Queiroz, aquele que, junto com a esposa, depositou R$ 89 mil na conta da primeira-dama, Michele Bolsonaro, por uma razão que o presidente se nega a responder. Queiroz, aquele acusado de ser o operador de desvios de recursos públicos do gabinete de Flávio Bolsonaro. Queiroz, aquele casado com Márcia de Aguiar, que também é um arquivo-vivo que pode contar muita coisa sobre os imóveis, os chocolates, as milícias e as rachadinhas dos Bolsonaro.
Violência não é apenas dizer para um repórter "minha vontade é encher tua boca com uma porrada", mas tentar enfiar goela abaixo da população um remédio que não traz cura, mas graves efeitos colaterais. Ou ajudar a promover o desastre humano e ambiental em curso na Amazônia. Ou sugerir o corte de orçamento de saúde e pesquisa científica no momento em que vivemos uma pandemia assassina.

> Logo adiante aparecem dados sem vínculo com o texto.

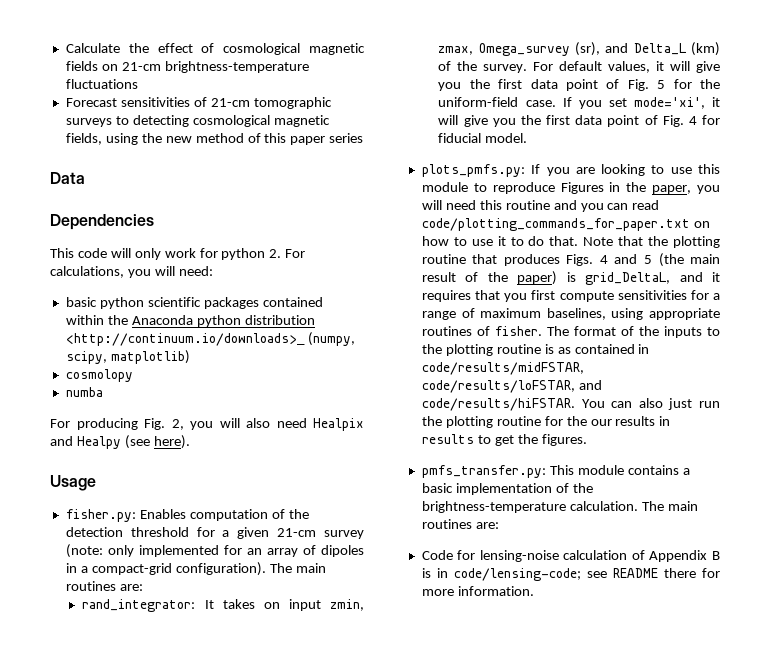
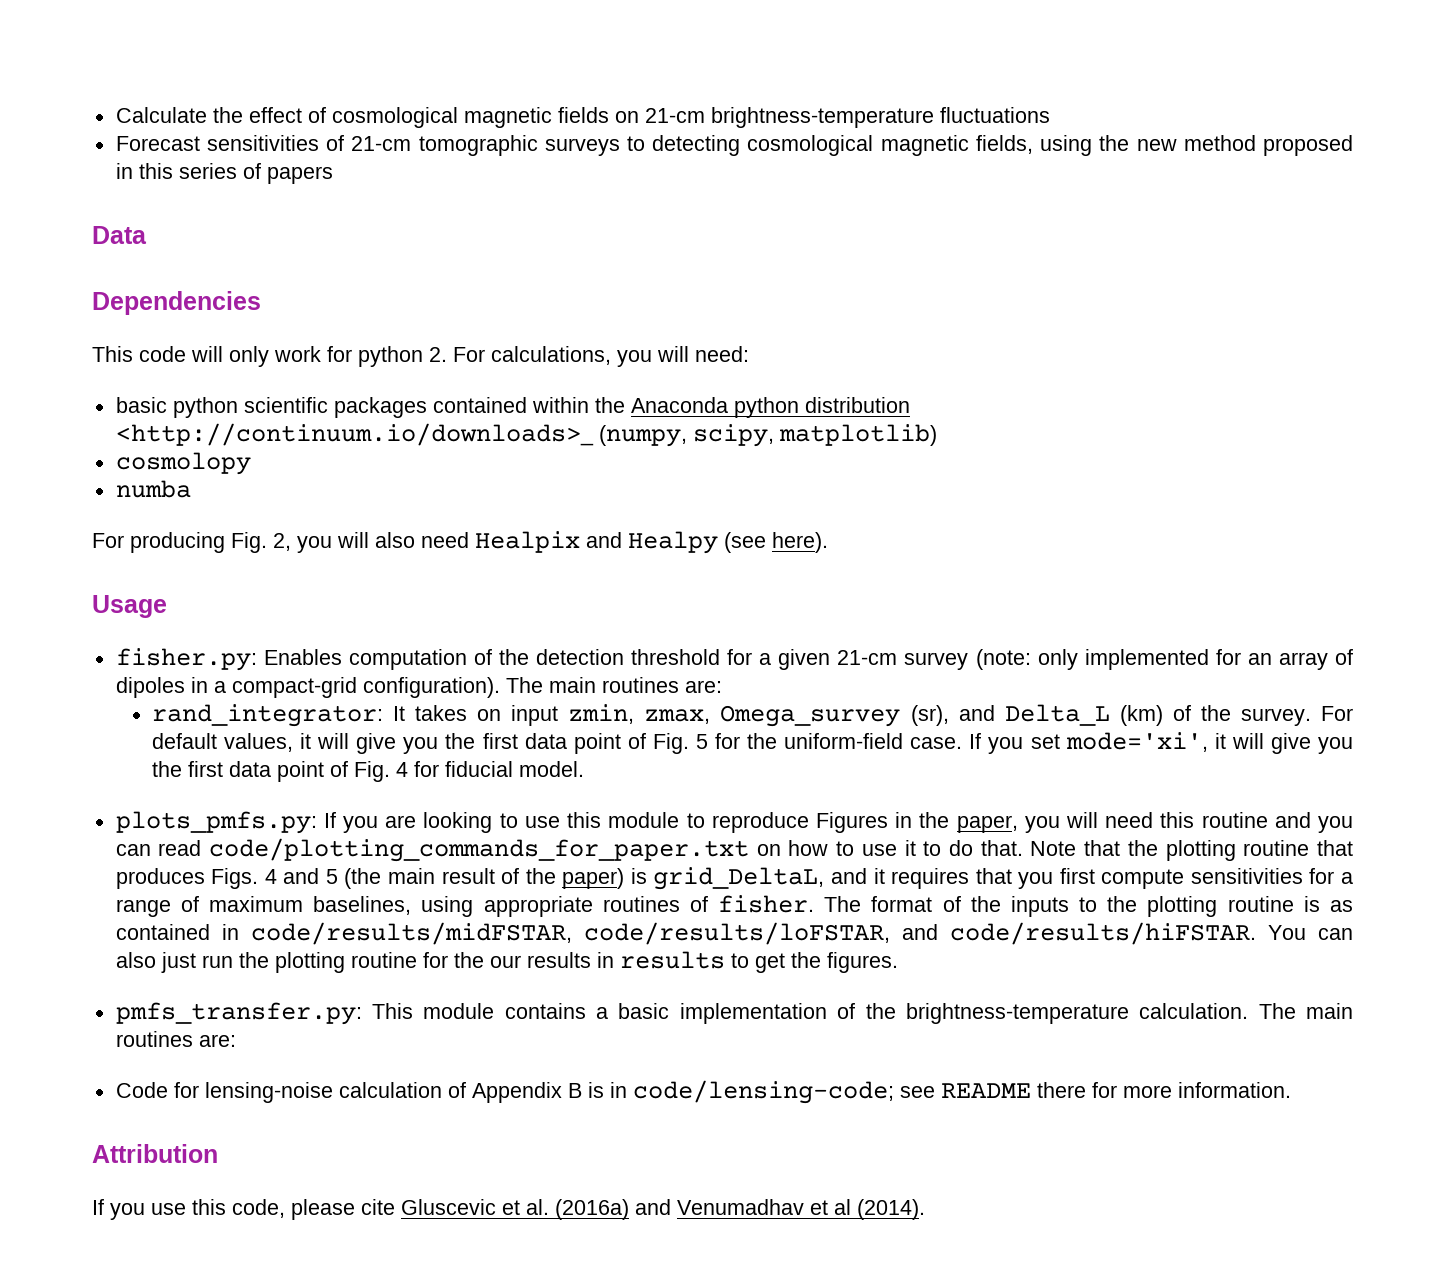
[247,133,364,145] of this paper series -> [1263,135,1354,156] [115,163,333,184] proposed in this series of papers
(534, 591) none -> [92,1144,218,1163] [92,1199,925,1220] // Attribution // If you use this code, please cite Gluscevic et al. (2016a) and Venumadhav et al (2014).

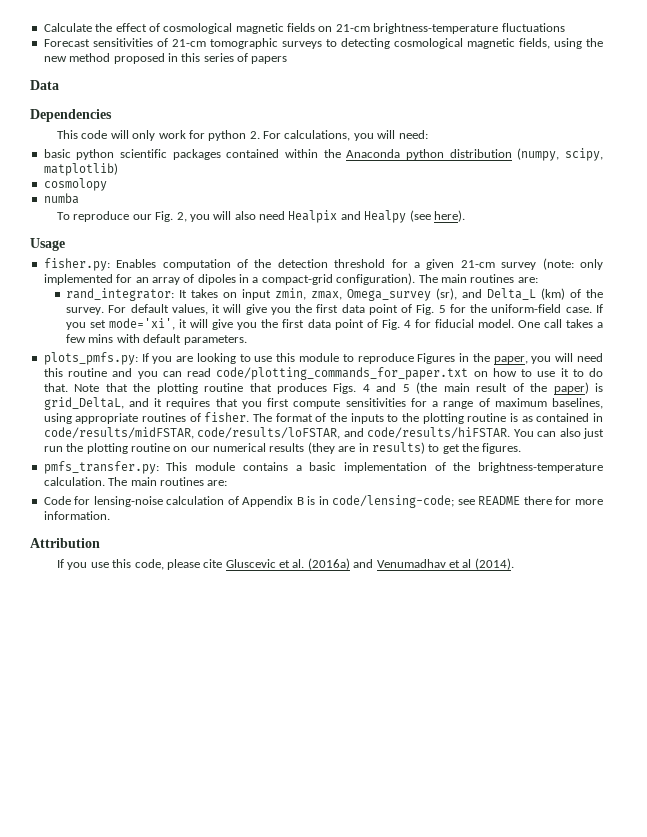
[115,423,594,446] <http://continuum.io/downloads>_ -> (512, 153) none
[92,532,225,553] For producing -> [57,211,152,222] To reproduce our
(584, 769) none -> [517,319,603,328] [66,334,247,345] One call takes a few mins with default parameters.
[422,951,725,969] for the our results in results -> [173,442,425,454] on our numerical results (they are in results)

A diferença é como percebemos as violências. Quem está protegido do impacto das mentiras contadas pelo presidente porque depende pouco do Estado ou era vítima de suas agressões diárias, tende a achar que ele havia se acalmado.
Por outro lado, acreditar na ideia de "Jairzinho Paz e Amor" foi muito mais desejo de uma parcela da sociedade cansada dos ataques do presidente contra as instituições e as leis, e de uma camada da elite econômica que acreditava na possibilidade de, enfim, tutelá-lo, do que algo baseado na realidade.
Em uma live, na noite do dia 16 de julho, por exemplo, ele já havia desmentido aqueles que defendiam que ele havia submergido ao disparar um fuzil automático de mentiras sobre a covid. Exaltado, dizia que "o desemprego mata mais que o próprio vírus", a cloroquina era a única alternativa, o Supremo Tribunal Federal disse que ele não decidia nada sobre a pandemia.
Já no dia 11 de agosto, Bolsonaro afirmou que "é uma mentira essa história de que a Amazônia arde em fogo". Não importam fotos e vídeos da floresta queimando, imagens de satélites com milhares pontos de calor comendo a região, relatos do inferno colhidos de indígenas, ribeirinhos e moradores de cidades, trabalhadores escravizados libertados em atividade de desmatamento ilegal. Não só isso, ele teve a pachorra de dizer que "floresta úmida não pega fogo".
Em sua narrativa, o salvo-conduto que entregou a madeireiros, garimpeiros, grileiros e pecuaristas ilegais não se traduz em salto nos índices de desmatamento e em queimadas. Pelo contrário, a culpa, segundo ele, são das vítimas. Disse também em 16 de julho: "uma parte considerável das pessoas que desmatam e tocam fogo é indígena, caboclo".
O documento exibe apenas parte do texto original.